At Geeknson tables, this is where side quests stop feeling optional and start feeling inevitable. Not because the GM forces them – but because players want to see how their choices play out. One hook becomes a thread. The thread becomes a story. And suddenly, that “little side thing” matters just as much as the main plot.

How to use side quests without derailing the main story

Side quests only derail the main story when they exist in a vacuum. The fix isn’t fewer side quests – it’s smarter placement. A good side quest should feel like a lens on the main plot, not a hard left turn into unrelated content.

Here’s the simple rule we use at Geeknson: a side quest should change context, not direction.

  • Anchor side quests to the same stakes. Different angle, same pressure. Let the side quest echo themes, factions or consequences tied to the main quest.
  • Time-box the detour.
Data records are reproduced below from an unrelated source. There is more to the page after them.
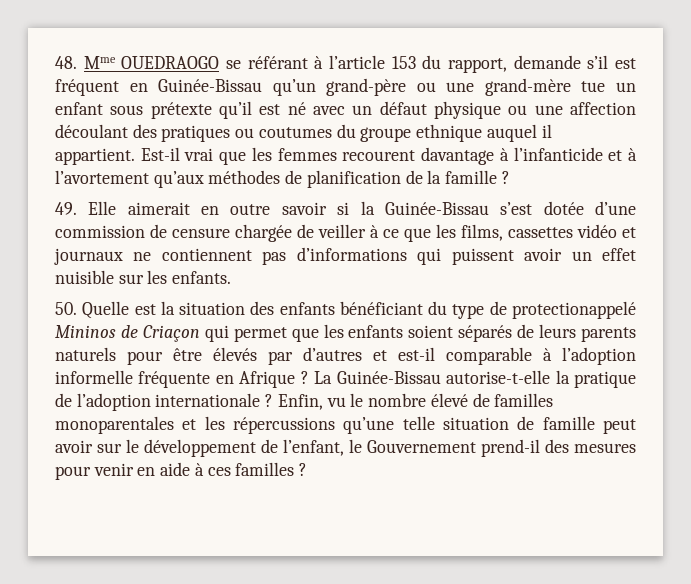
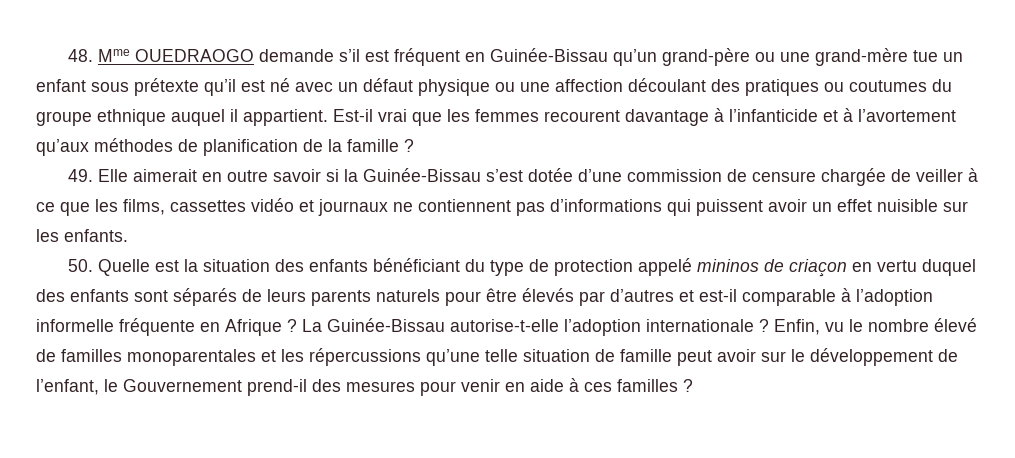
- 48. Mme OUEDRAOGO se référant à l’article 153 du rapport, demande s’il est fréquent en Guinée-Bissau qu’un grand-père ou une grand-mère tue un enfant sous prétexte qu’il est né avec un défaut physique ou une affection découlant des pratiques ou coutumes du groupe ethnique auquel il appartient.
+ 48. Mme OUEDRAOGO demande s’il est fréquent en Guinée-Bissau qu’un grand-père ou une grand-mère tue un enfant sous prétexte qu’il est né avec un défaut physique ou une affection découlant des pratiques ou coutumes du groupe ethnique auquel il appartient.
- 50. Quelle est la situation des enfants bénéficiant du type de protectionappelé Mininos de Criaçon qui permet que les enfants soient séparés de leurs parents naturels pour être élevés par d’autres et est-il comparable à l’adoption informelle fréquente en Afrique ?
+ 50. Quelle est la situation des enfants bénéficiant du type de protection appelé mininos de criaçon en vertu duquel des enfants sont séparés de leurs parents naturels pour être élevés par d’autres et est-il comparable à l’adoption informelle fréquente en Afrique ?
- La Guinée-Bissau autorise-t-elle la pratique de l’adoption internationale ?
+ La Guinée-Bissau autorise-t-elle l’adoption internationale ?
Keep scope tight. One location, one dilemma, one payoff. Players feel free to explore without losing momentum.
  • Let outcomes feed forward. Information, allies, grudges or resources gained on the side should subtly reshape what comes next in the main arc.
  • Avoid mandatory “must be completed” flags. Optional content stays optional. When players choose the detour, it energizes the table instead of stalling it.

Done right, a side quest doesn’t pull the party away — it adds weight to where they’re going. The story stays focused, the world feels reactive, and players never feel like they’re grinding filler on the way to the real plot.